_Dataset extract_:
+ + +
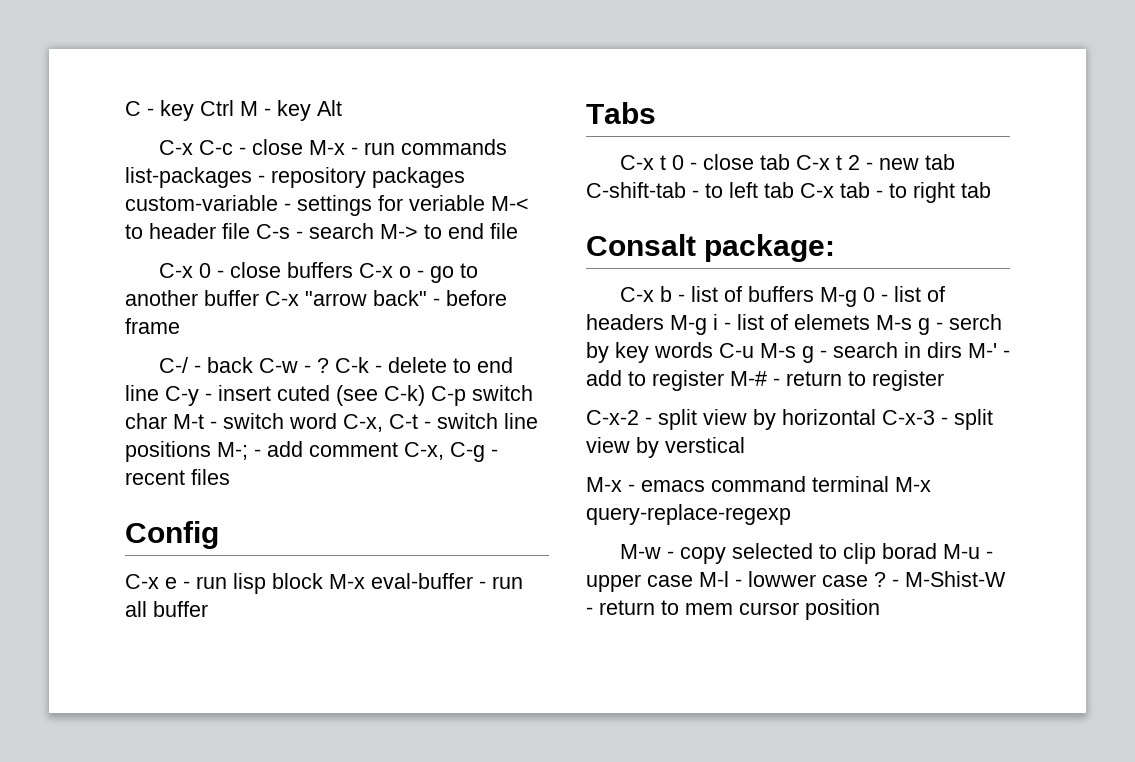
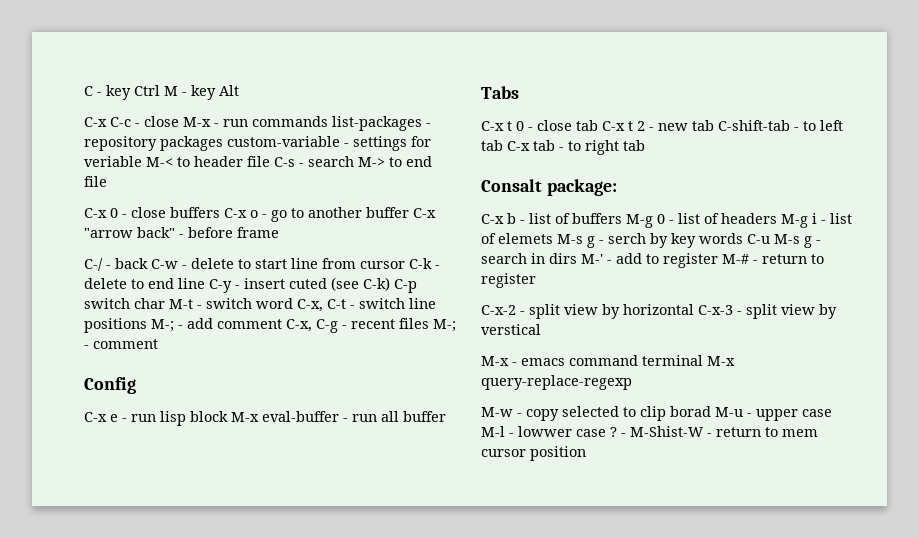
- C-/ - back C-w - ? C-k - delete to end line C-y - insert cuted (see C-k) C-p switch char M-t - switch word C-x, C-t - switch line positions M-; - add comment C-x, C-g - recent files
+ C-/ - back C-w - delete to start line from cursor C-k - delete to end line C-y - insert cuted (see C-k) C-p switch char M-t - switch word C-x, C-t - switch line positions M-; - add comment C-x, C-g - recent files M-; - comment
+ + +
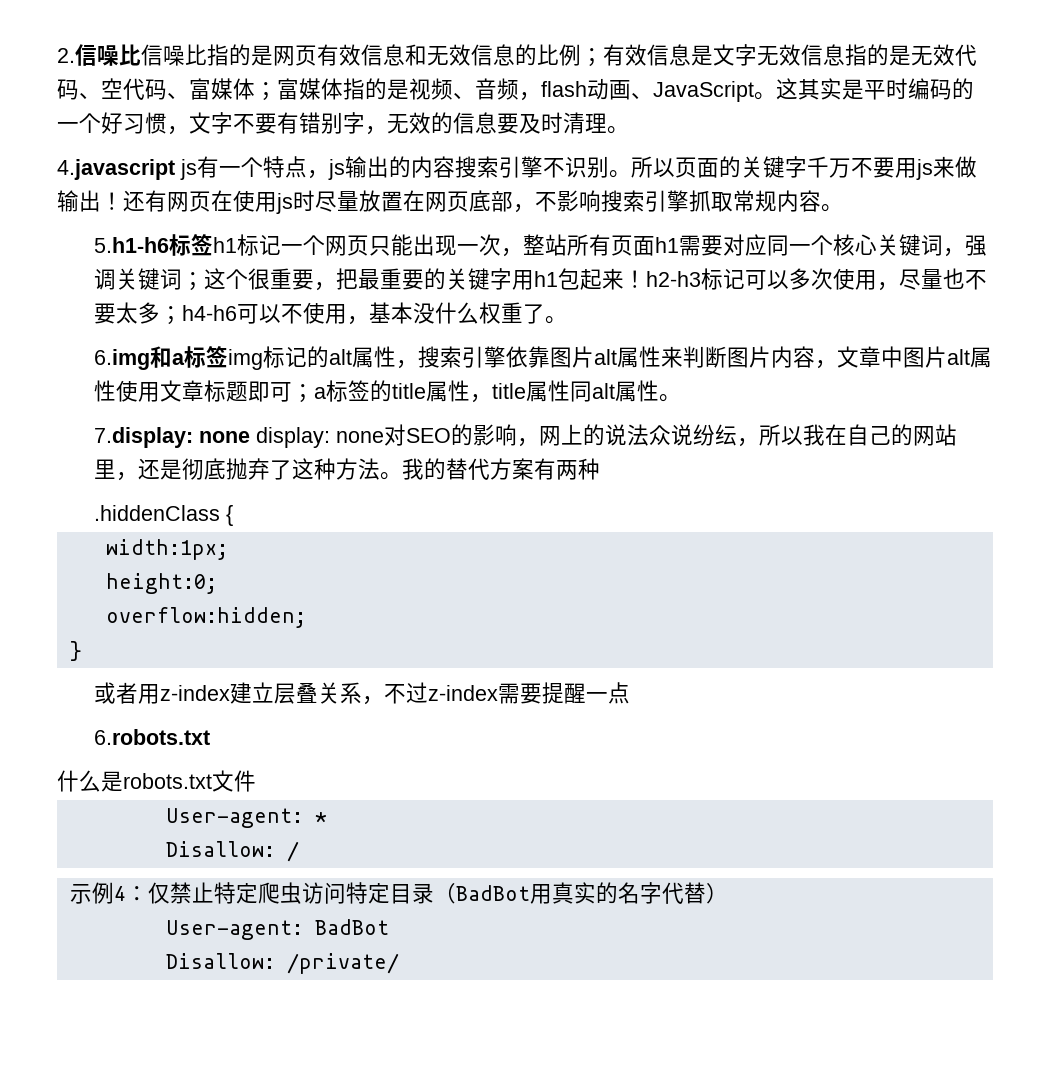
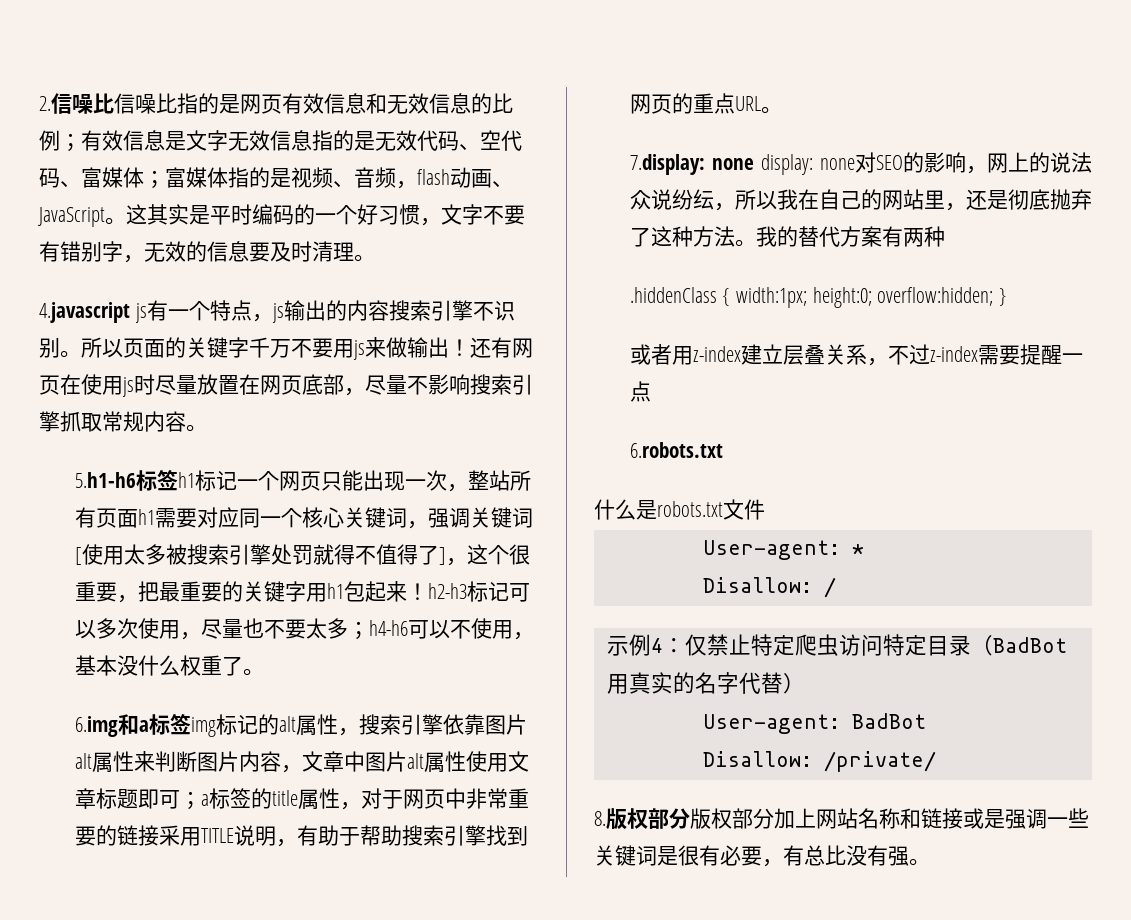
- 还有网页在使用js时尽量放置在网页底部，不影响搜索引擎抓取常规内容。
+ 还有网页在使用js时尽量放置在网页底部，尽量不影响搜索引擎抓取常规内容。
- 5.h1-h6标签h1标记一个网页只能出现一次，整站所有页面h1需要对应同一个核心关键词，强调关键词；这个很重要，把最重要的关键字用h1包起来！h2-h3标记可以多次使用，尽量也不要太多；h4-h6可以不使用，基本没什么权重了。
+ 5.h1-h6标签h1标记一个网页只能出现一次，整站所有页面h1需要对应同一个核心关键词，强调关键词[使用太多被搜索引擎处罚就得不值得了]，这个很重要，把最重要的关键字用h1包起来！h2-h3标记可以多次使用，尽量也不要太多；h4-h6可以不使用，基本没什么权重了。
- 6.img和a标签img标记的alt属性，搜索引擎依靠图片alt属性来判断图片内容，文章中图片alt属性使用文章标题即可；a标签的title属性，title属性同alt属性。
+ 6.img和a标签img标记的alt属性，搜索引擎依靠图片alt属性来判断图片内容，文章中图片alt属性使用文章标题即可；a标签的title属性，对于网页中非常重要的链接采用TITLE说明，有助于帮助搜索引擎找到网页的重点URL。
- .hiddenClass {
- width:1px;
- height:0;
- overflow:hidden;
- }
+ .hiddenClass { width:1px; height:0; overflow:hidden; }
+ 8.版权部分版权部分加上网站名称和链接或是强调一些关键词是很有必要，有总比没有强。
+ + +
_Your objective_:
Above are some records; copy exactly the lines from the one with "- C-/ - back" through the one with "M-; - comment", both included, and no others.

_Answer to the problem_:
- C-/ - back C-w - ? C-k - delete to end line C-y - insert cuted (see C-k) C-p switch char M-t - switch word C-x, C-t - switch line positions M-; - add comment C-x, C-g - recent files
+ C-/ - back C-w - delete to start line from cursor C-k - delete to end line C-y - insert cuted (see C-k) C-p switch char M-t - switch word C-x, C-t - switch line positions M-; - add comment C-x, C-g - recent files M-; - comment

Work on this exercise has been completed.